• RECORDS TO USE
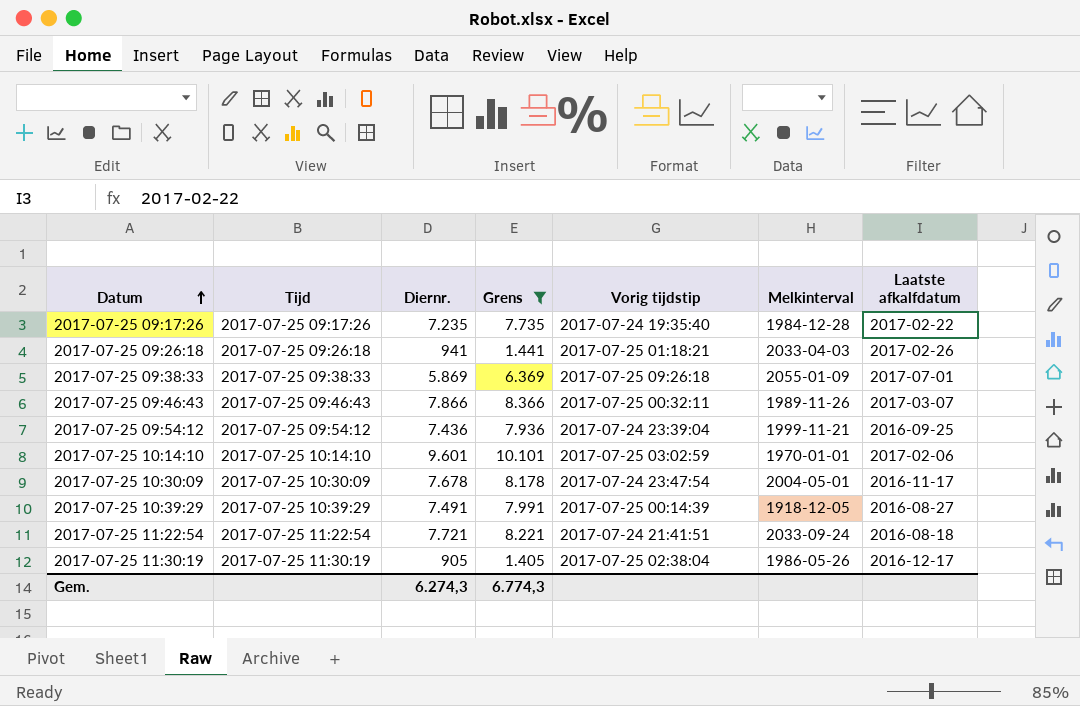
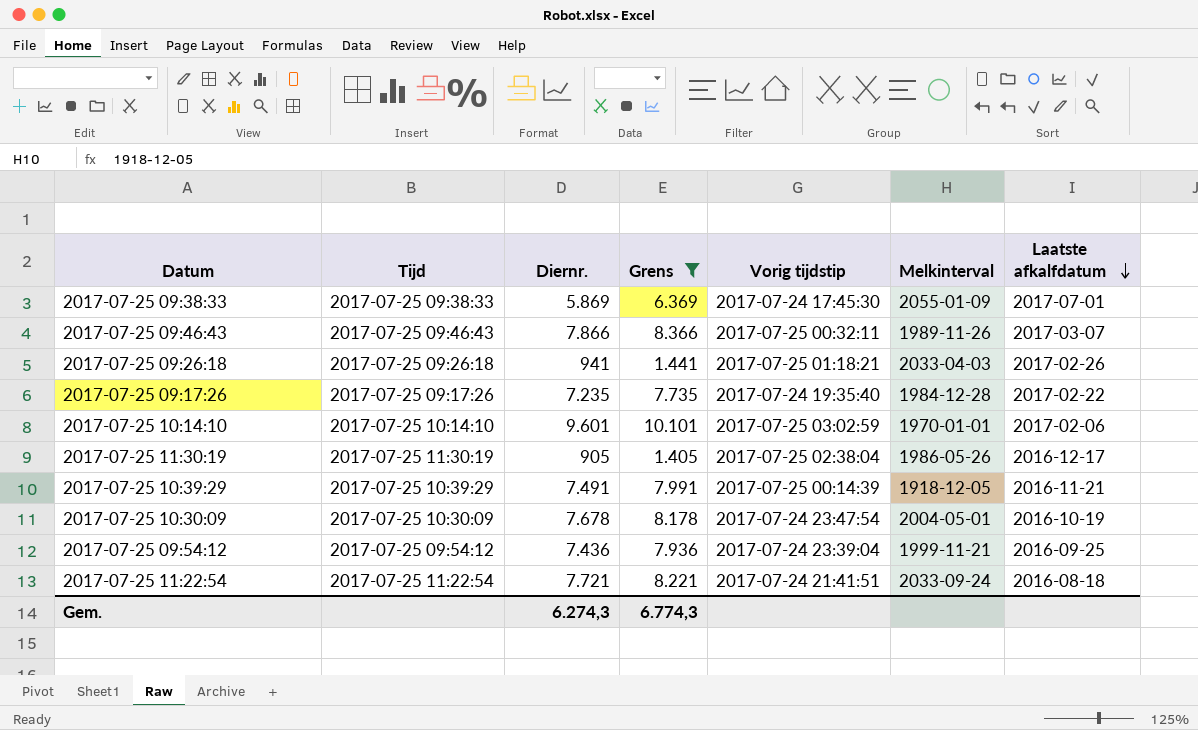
row order: Datum ascending -> Laatste afkalfdatum descending
2017-07-25 09:38:33 | Vorig tijdstip: 2017-07-25 09:26:18 -> 2017-07-24 17:45:30
2017-07-25 10:39:29 | Laatste afkalfdatum: 2016-08-27 -> 2016-11-21
2017-07-25 10:30:09 | Laatste afkalfdatum: 2016-11-17 -> 2016-10-19

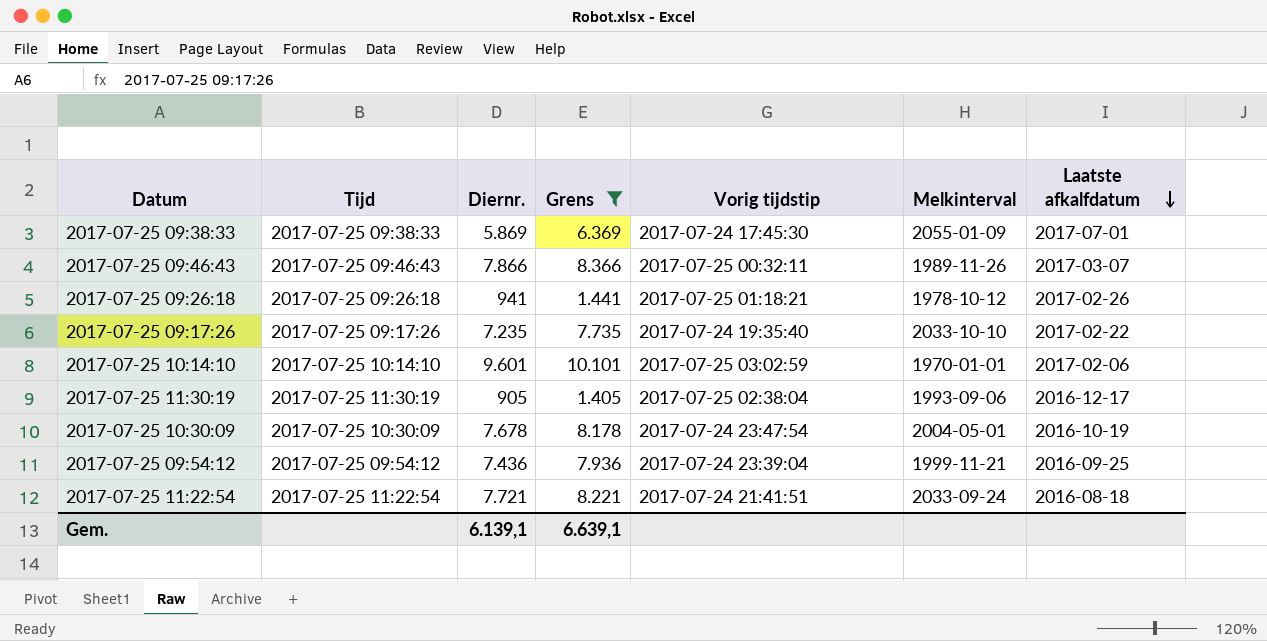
row 2017-07-25 10:39:29: 2017-07-25 10:39:29 | 7.491 | 7.991 | 2017-07-25 00:14:39 | 1918-12-05 | 2016-11-21 -> none
2017-07-25 09:26:18 | Melkinterval: 2033-04-03 -> 1978-10-12
2017-07-25 09:17:26 | Melkinterval: 1984-12-28 -> 2033-10-10
2017-07-25 11:30:19 | Melkinterval: 1986-05-26 -> 1993-09-06
Gem. | Diernr.: 6.274,3 -> 6.139,1
Gem. | Grens: 6.774,3 -> 6.639,1

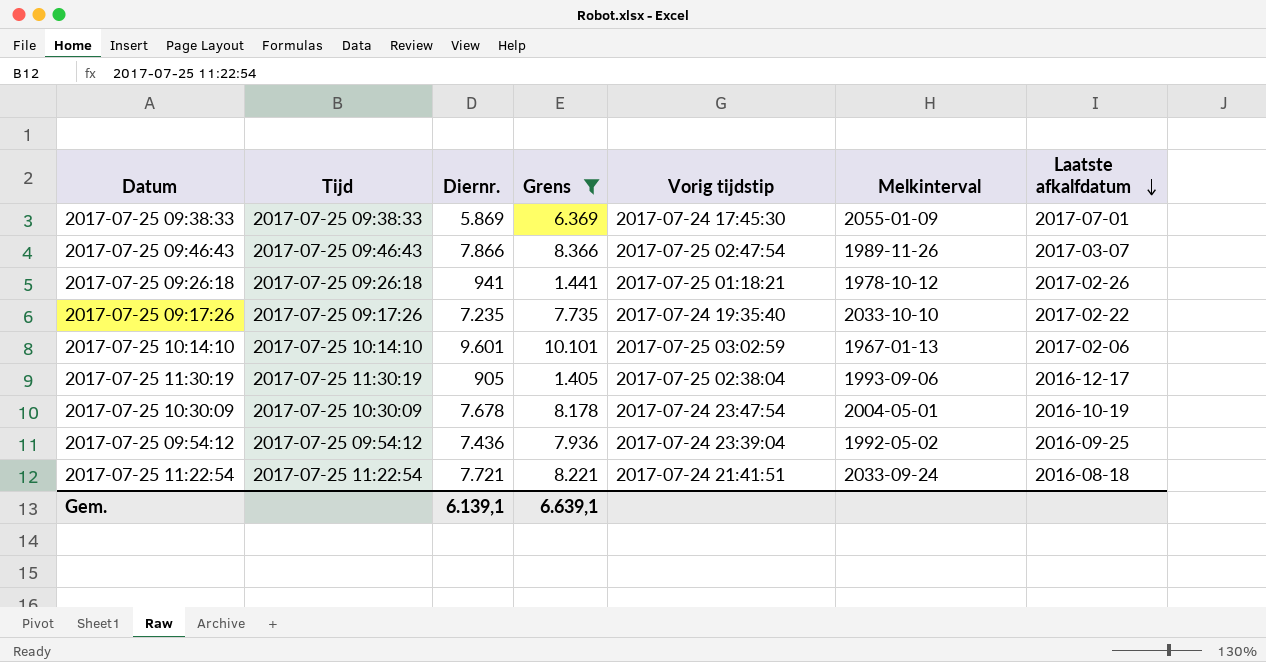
2017-07-25 09:46:43 | Vorig tijdstip: 2017-07-25 00:32:11 -> 2017-07-25 02:47:54
2017-07-25 10:14:10 | Melkinterval: 1970-01-01 -> 1967-01-13
2017-07-25 09:54:12 | Melkinterval: 1999-11-21 -> 1992-05-02

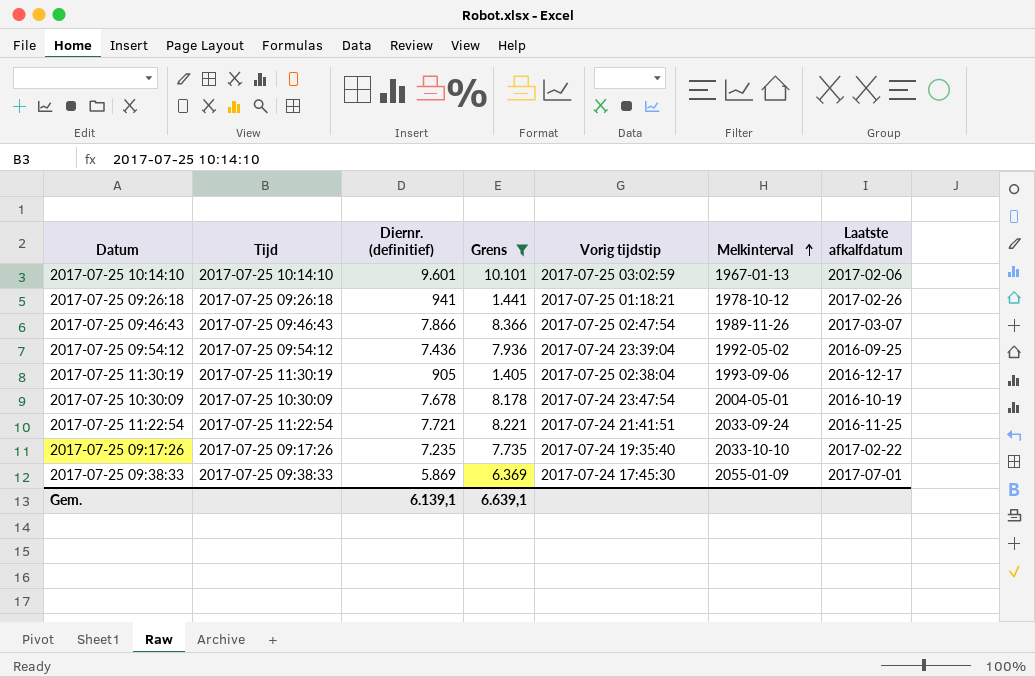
row order: Laatste afkalfdatum descending -> Melkinterval ascending
column name: Diernr. -> Diernr. (definitief)
2017-07-25 11:22:54 | Laatste afkalfdatum: 2016-08-18 -> 2016-11-25

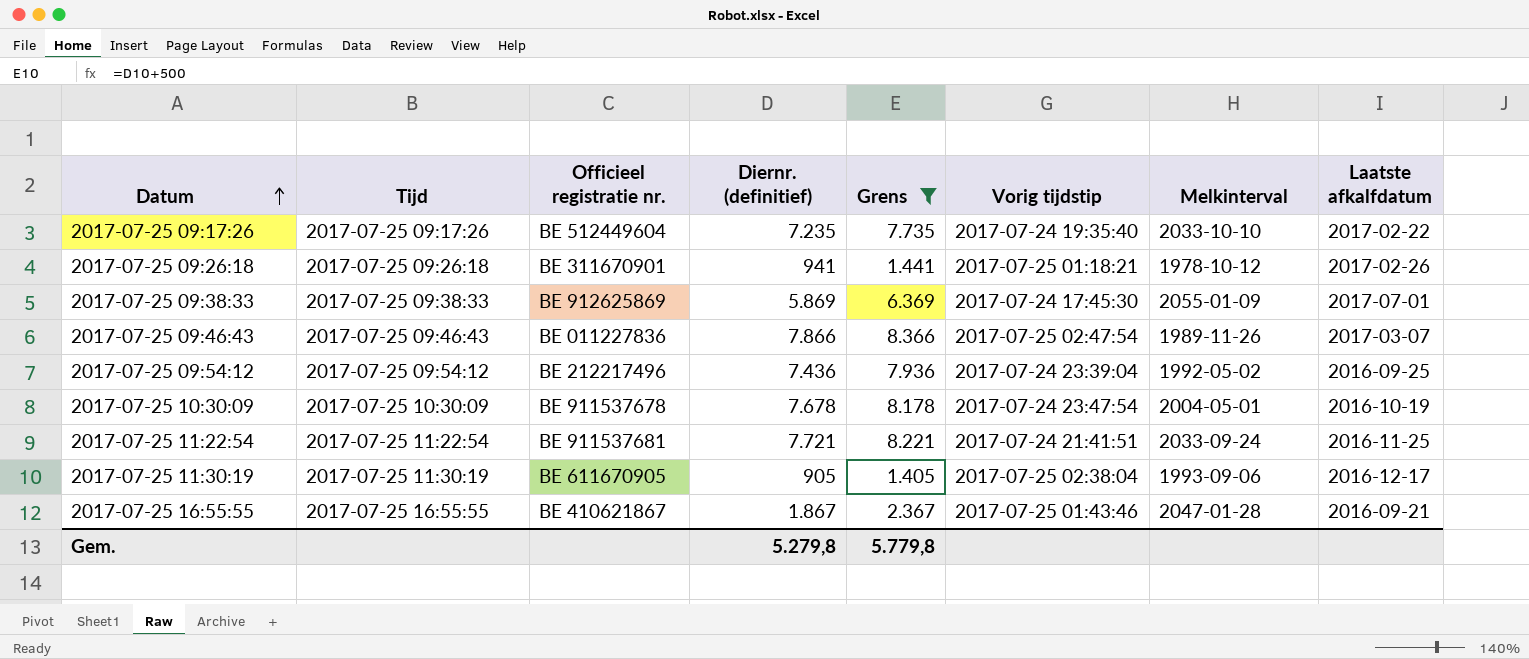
row order: Melkinterval ascending -> Datum ascending
column Officieel registratie nr. | position: none -> 3
row 2017-07-25 10:14:10: 2017-07-25 10:14:10 | 9.601 | 10.101 | 2017-07-25 03:02:59 | 1967-01-13 | 2017-02-06 -> none
row 2017-07-25 16:55:55: none -> 2017-07-25 16:55:55 | BE 410621867 | 1.867 | 2.367 | 2017-07-25 01:43:46 | 2047-01-28 | 2016-09-21
Gem. | Diernr. (definitief): 6.139,1 -> 5.279,8
Gem. | Grens: 6.639,1 -> 5.779,8

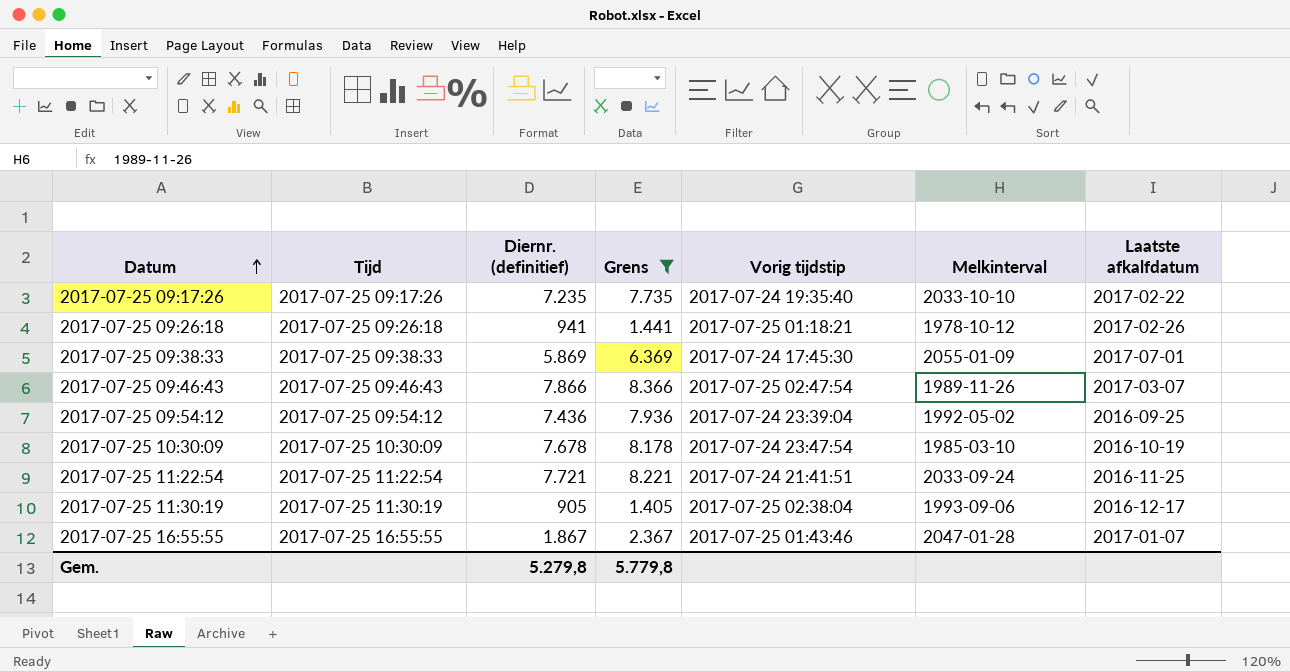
column Officieel registratie nr. | position: 3 -> none
2017-07-25 10:30:09 | Melkinterval: 2004-05-01 -> 1985-03-10
2017-07-25 16:55:55 | Laatste afkalfdatum: 2016-09-21 -> 2017-01-07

• WHAT YOU WILL DO
Could you copy out every line in the material above that contains the string "Laatste"?

• SOLVED EXERCISE
row order: Datum ascending -> Laatste afkalfdatum descending
2017-07-25 10:39:29 | Laatste afkalfdatum: 2016-08-27 -> 2016-11-21
2017-07-25 10:30:09 | Laatste afkalfdatum: 2016-11-17 -> 2016-10-19
row order: Laatste afkalfdatum descending -> Melkinterval ascending
2017-07-25 11:22:54 | Laatste afkalfdatum: 2016-08-18 -> 2016-11-25
2017-07-25 16:55:55 | Laatste afkalfdatum: 2016-09-21 -> 2017-01-07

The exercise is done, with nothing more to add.